Les termes que nous utilisons pour décrire ces différentes perspectives – mécontentement, colère, ressentiment – peuvent varier.  Mais l’unité d’analyse reste constante : la région. Pour comprendre ce que les Canadiens pensent, on doit avant tout regarder où ils habitent. En tout cas, c’est ce que nous avions tendance à croire.

Et si nous nous trompions? Il semble de plus en plus évident que ce qui nous divise, lorsqu’il est question du fonctionnement de la fédération, n’est pas l’endroit où l’on vit, mais notre âge. La génération, et non la région, est peut-être le clivage le plus important au pays.

Prenons l’exemple de deux questions traditionnelles sur l’équité dans la fédération, qui sont incluses dans notre enquête annuelle sur la Confédération de demain. Dans le sondage le plus récent, réalisé en février 2023, à peine 29 % des Canadiens estiment que le gouvernement fédéral traite équitablement les différentes régions du pays (figure 1).

La moitié des Canadiens (50 %) pensent qu’Ottawa favorise une région par rapport aux autres, et 21 % n’ont pas d’opinion. La proportion de ceux qui croient qu’Ottawa favorise une région par rapport aux autres varie d’un minimum de 39 %, au Québec, à un maximum de 73 %, en Saskatchewan.

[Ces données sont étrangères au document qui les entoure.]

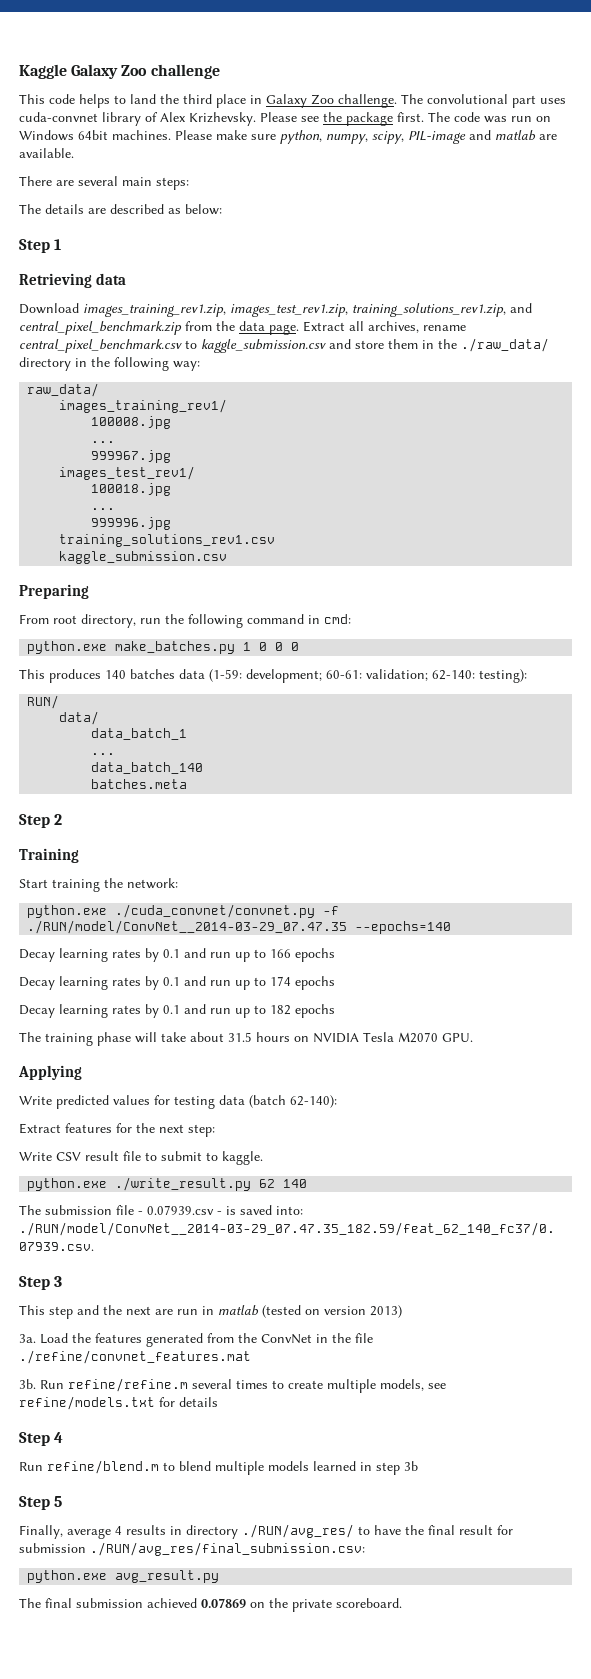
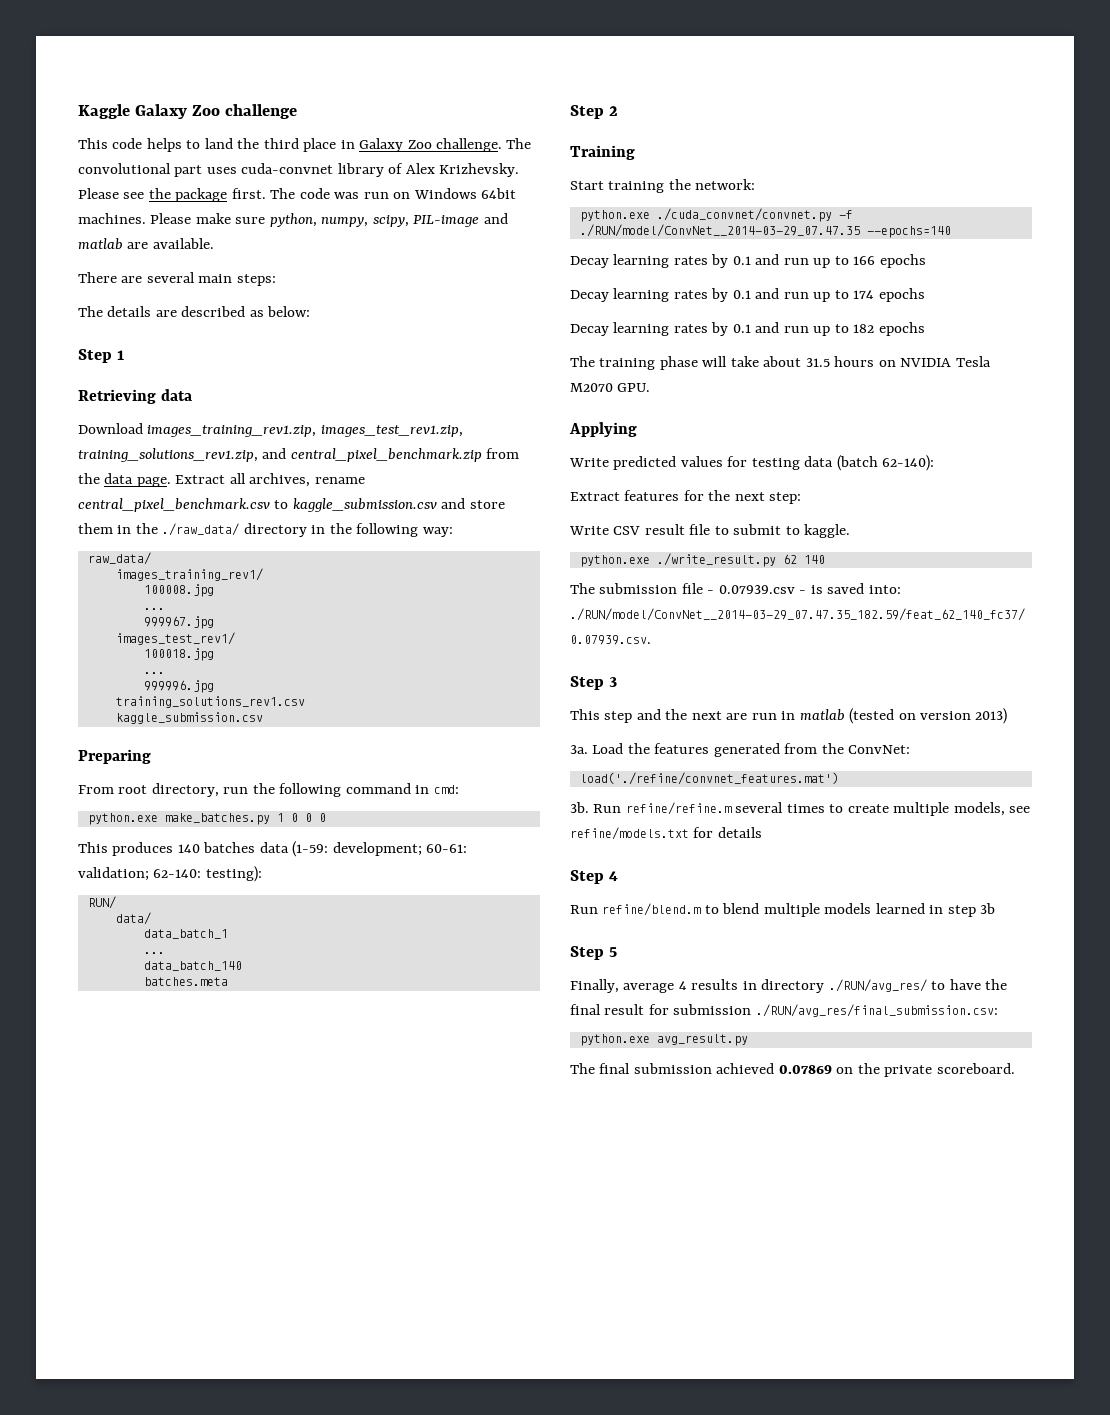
[261,1333,373,1344] [19,1350,251,1364] ConvNet in the file ./refine/convnet_features.mat -> [848,745,911,754] [579,772,839,785] ConvNet: // load('./refine/convnet_features.mat')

Lorsque l’on demande à ceux qui voient du favoritisme d’identifier la province qui en bénéficie, les différences régionales sont encore visibles. Naturellement, certains sont visés, principalement au centre du pays. Quatre-vingt-cinq pour cent des personnes vivant dans l’ouest, l’est ou le nord du pays considèrent qu’une région du centre – le Québec ou l’Ontario – est favorisée. Plus précisément, alors que 17 % des Québécois admettent qu’Ottawa pourrait les favoriser, ils sont deux fois plus nombreux (37 %) dans le ROC. C’est semblable pour l’Ontario : 35 % des Ontariens admettent qu’ils sont les préférés d’Ottawa, mais bien plus de non-Ontariens (49 %) le pensent (figure 2).

 

C’est tout?

On pourrait s’arrêter ici, mais on raterait une grosse partie de l’histoire. Les différences entre les groupes d’âge sont en effet tout aussi frappantes. La proportion de Canadiens qui affirment que le gouvernement fédéral actuel favorise une région plutôt qu’une autre passe de 37 % chez les 18-29 ans à 57 % chez les 60 ans et plus. À l’inverse, les plus jeunes (42 %) sont deux fois plus susceptibles de trouver que toutes les régions sont traitées équitablement que les plus âgés (21 %), comme le montre la figure 3.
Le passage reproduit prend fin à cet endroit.